What should I do with "keep/kept" and "will/would"?
The verb tenses in both clauses must agree in time:
If he keeps up his spending habits, he will be $100,000 in debt."
So, either of,
"His father said If he keeps up his spending habits, he will have been $100,000 in debt."
"His father said If he kept up his spending habits, he would have been $100,000 in debt."
is okay?
Hi bob, and welcome to the forums.
For the first, it must be "...habits, he will be $100,000..."
For the second, I would have written "... if he had kept up his ..." but conditionals are not my strong suit. (I am not very good at them.) It's possible your way without the past perfect is okay too.
I'm not a teacher, but I write for a living. Please don't ask me about 2nd conditionals, but I'm a safe bet for what reads well in (American) English.
I agree with Barb: that sentence is not natural.
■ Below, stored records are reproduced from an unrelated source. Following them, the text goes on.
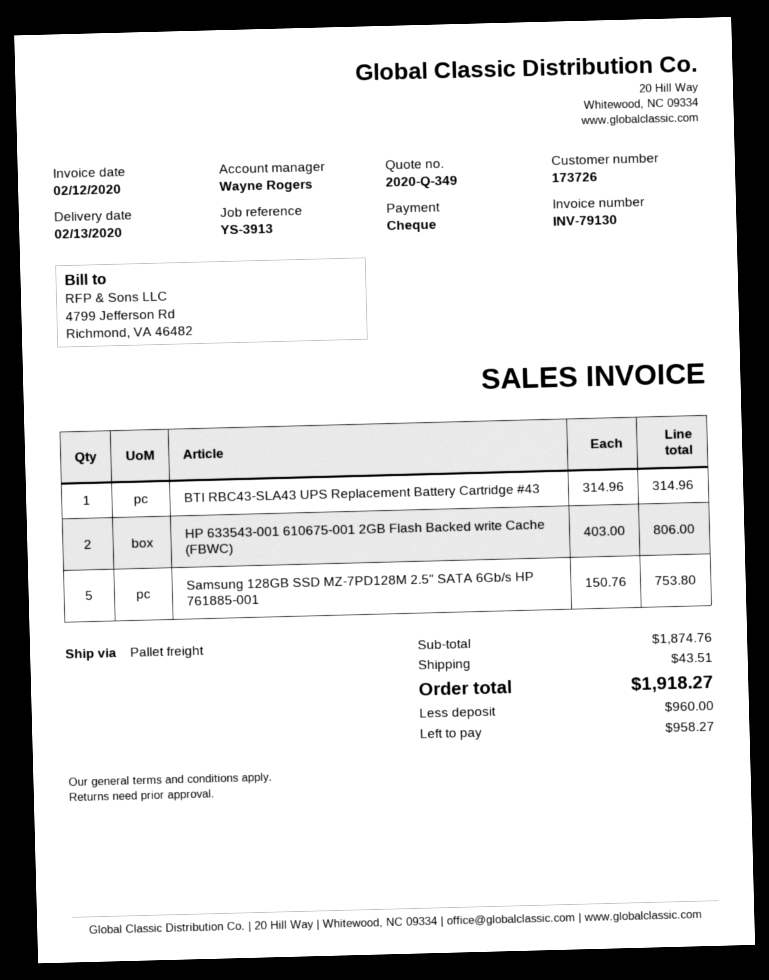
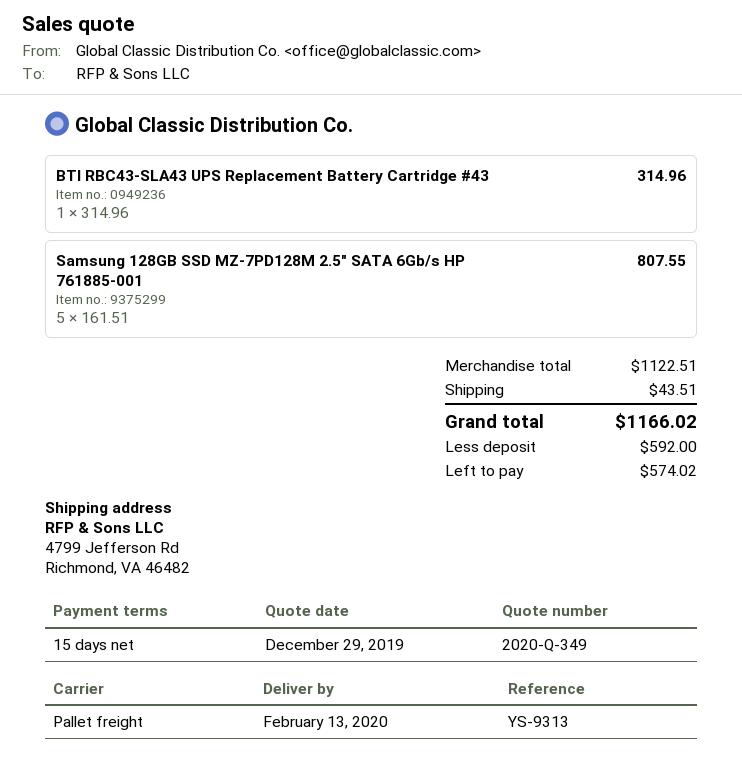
reference: YS-3913 -> YS-9313
HP 633543-001 610675-001 2GB Flash Backed write Cache (FBWC): 2 x 403.00 = 806.00 -> none
Samsung 128GB SSD MZ-7PD128M 2.5" SATA 6Gb/s HP 761885-001: 5 x 150.76 = 753.80 -> 5 x 161.51 = 807.55
subtotal: 1874.76 -> 1122.51
total: 1918.27 -> 1166.02
deposit: 960.00 -> 592.00
balance: 958.27 -> 574.02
Only 'will be' works in the sentence as it stands.
Reporting this, we end up with either:His father said (that) if he keeps up....,he will be ...
or: His father said that if he kept up ... he would be...
Both are possible.
His father said that he he had kept up .... he would be/would have been... . This is possible, but reports different sentences from the one we considered originally.
So, future perfect doesn't exist in modern English?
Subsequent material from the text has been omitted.